Shared Stories is a monthly film series presented by ArtsEmerson in collaboration with the Boston Asian American Film Festival (BAAFF), CineFest Latino Boston, and the Roxbury Film Festival. ArtsEmerson also presents Projecting Connections: Chinese American Experiences, a film series highlighting the lives of the Chinese in the Greater Boston Area.

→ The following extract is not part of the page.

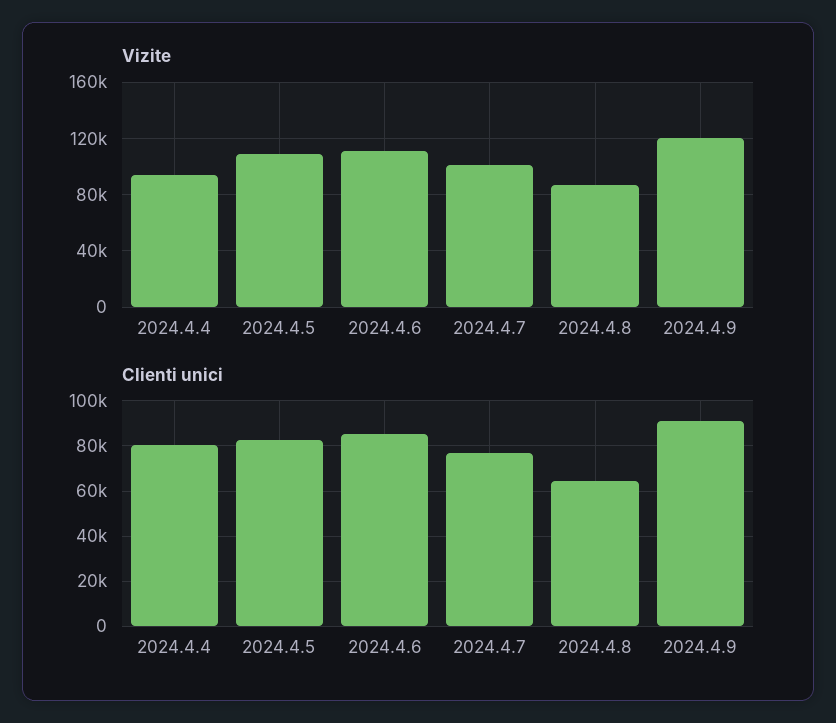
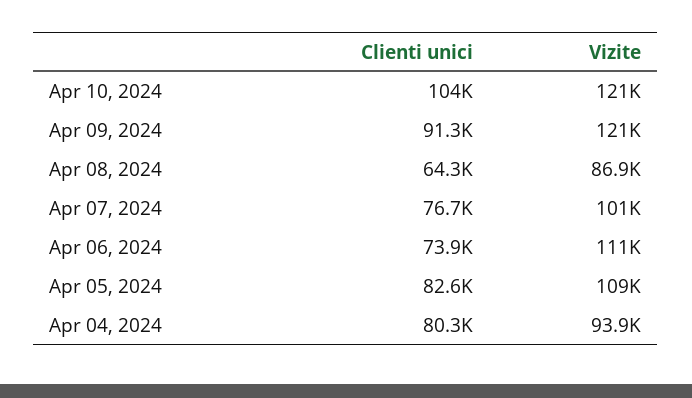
Clienti unici, 2024.4.6: 85000 -> 73900
Clienti unici, Apr 10, 2024: none -> 104000
Vizite, Apr 10, 2024: none -> 121000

Films presented as part of Projecting Connections include:

- Family Matters, Ke-Yin Pan
- A Chinese American Giant: The Y.C. Hong Story, Rick Quan
- Vanishing Chinatown: The World of the May's Photo Studio, Emiko Omori
- Meditations on the Power of Community, Lenora Lee
- Far East Deep South, Larissa Lam and Baldwin Chiu
- Within These Walls, Tatsu Aoki
- Curtain Up! Hui Tong and Kelly Ng
- Suk Suk, Raymond Yeung
- Snakehead, Evan Jackson Leong
- The Six, Arthur Jones
- Blurring the Color Line, Crystal Kwok
- American Girl, Feng-I Fiona Roan and Clifford Miu

=== Artist Residencies ===
Each season features an artist in residence, showcasing their work and introducing them to Boston-based artists.

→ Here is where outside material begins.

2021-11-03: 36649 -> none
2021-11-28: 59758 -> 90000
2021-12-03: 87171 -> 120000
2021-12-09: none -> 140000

ArtsEmerson artists in residence:

- Rayon McLean, artistic director, Quilt Performing Arts Company
- Daniel "KOA" Beaty, playwright
- Travis Alabanza
- Linda Parris-Bailey & Parris Bailey Arts
- Donald Byrd, choreographer
- Lenora Lee, dancer, choreographer, artistic director
- Moisés Kaufman, artistic director, Tectonic Theater Project
- Denis O'Hare and Lisa Peterson, actor and director
- Keith Hamilton Cobb, performer
- Eugenie Chan, playwright
- Thaddeus Phillips, playwright and performer
- Somi Kakoma, singer, composer
- Christiane Jatahy, theatre director

=== Fresh Sound Master Artists in Residence ===

- Ahamefule J. Oluo (2025-26 Season)
- Sarah Ruhl (2024-25 Season)
- Kiki Katese (2023-24 Season)
- Bill Irwin (2022–23 Season)
- Esperanza Spalding (2021–22 Season)
- Toshi Reagon (2020–21 Season)
- Rafael Casal (2018–19 Season)
- Guillermo Calderón (2017–18 Season)
- Claudia Rankine (2016–17 Season)
- Walter Mosley (2015–16 Season)
- Ayad Akhtar (2013–14 Season)
- Suzan-Lori Parks (2012–13 Season)
- Anne Bogart, SITI Company (2011–12 Season)
- Steve Cosson, The Civilians (2010–11 Season)

== Venues ==
ArtsEmerson's public facing offerings, as opposed to events produced by students and faculty, are spread across four main spaces: the Emerson Cutler Majestic Theatre (1,172 seats) and the Emerson Paramount Center, which encompasses the Robert J. Orchard Stage (renamed in honor of founder Robert Orchard) (572 seats), the Jackie Liebergott Black Box (126 variable seats), and the Bright Family Screening Room (primarily for film presentation at 170 seats).

ArtsEmerson also uses the Semel Theatre (216 seats) and The Kermit and Elinore Greene Theater (130 seats), both part of the Tufte Performance Production Center at Emerson College, for student activities, artistic residency work and housing. Other activities take place in a variety of public spaces throughout Greater Boston.